_Data to process_
+===+

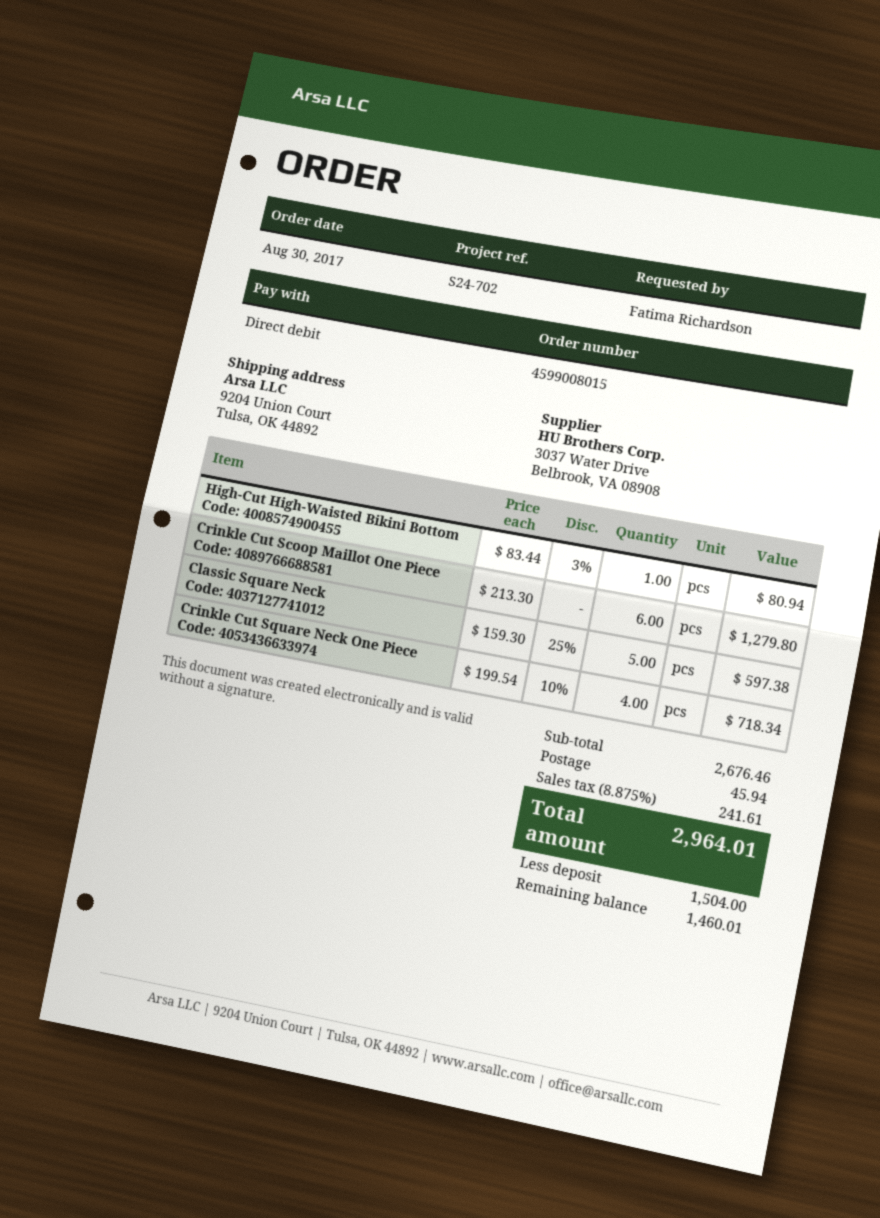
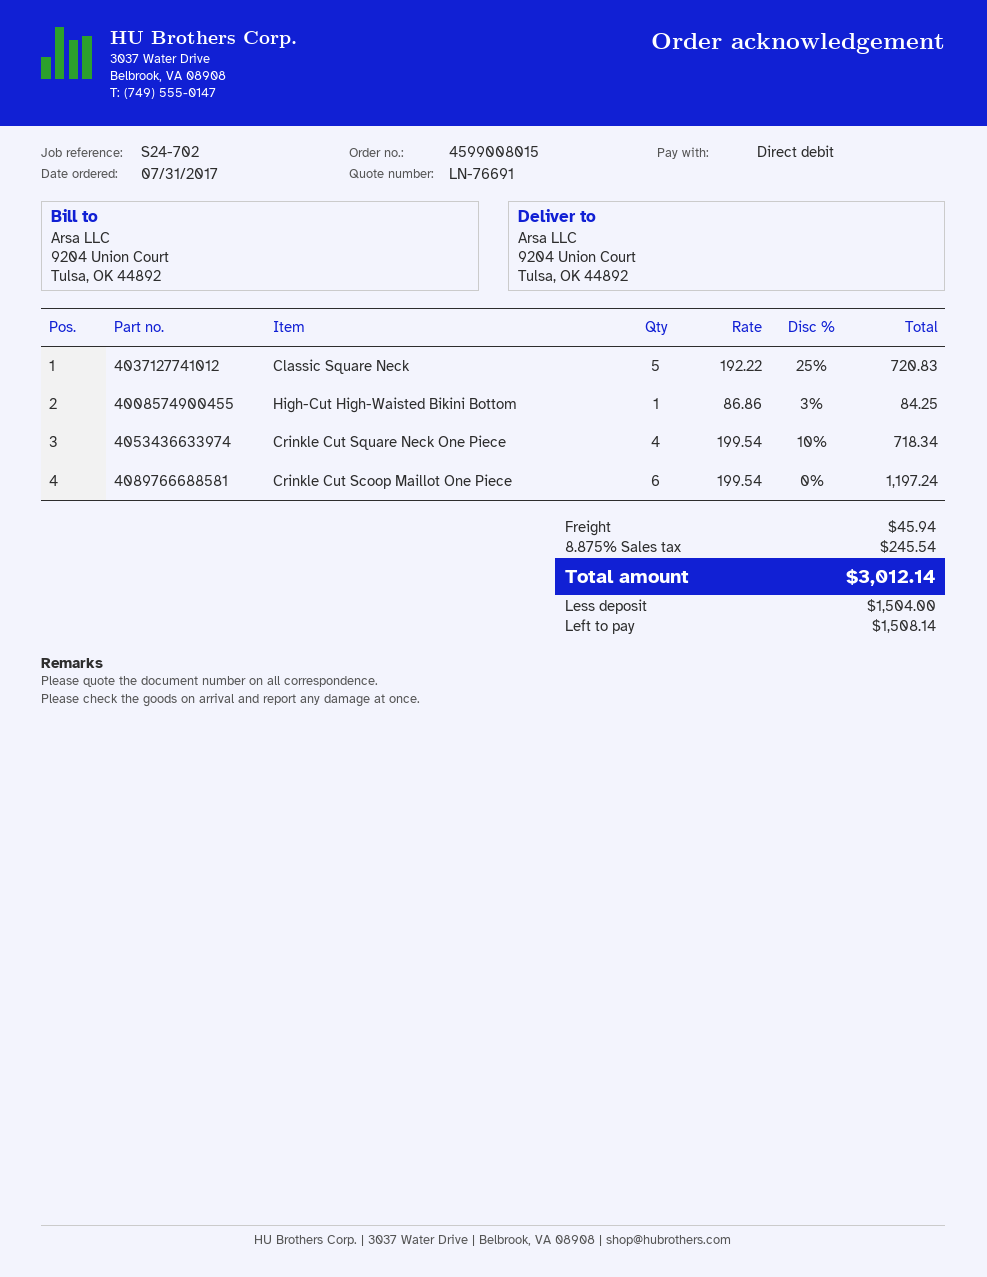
order date: 2017-08-30 -> 2017-07-31
High-Cut High-Waisted Bikini Bottom: 1 x 83.44 - 3% = 80.94 -> 1 x 86.86 - 3% = 84.25
Crinkle Cut Scoop Maillot One Piece: 6 x 213.30 = 1279.80 -> 6 x 199.54 = 1197.24
Classic Square Neck: 5 x 159.30 - 25% = 597.38 -> 5 x 192.22 - 25% = 720.83
tax: 8.875% = 241.61 -> 8.875% = 245.54
total: 2964.01 -> 3012.14
balance: 1460.01 -> 1508.14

+===+

_The task_
Repeat exactly the lines of the records from the one containing "tax: 8.875% = 241.61 -> 8.875% = 245.54" to the last, and include no line outside that stretch.

_Exercise response_
tax: 8.875% = 241.61 -> 8.875% = 245.54
total: 2964.01 -> 3012.14
balance: 1460.01 -> 1508.14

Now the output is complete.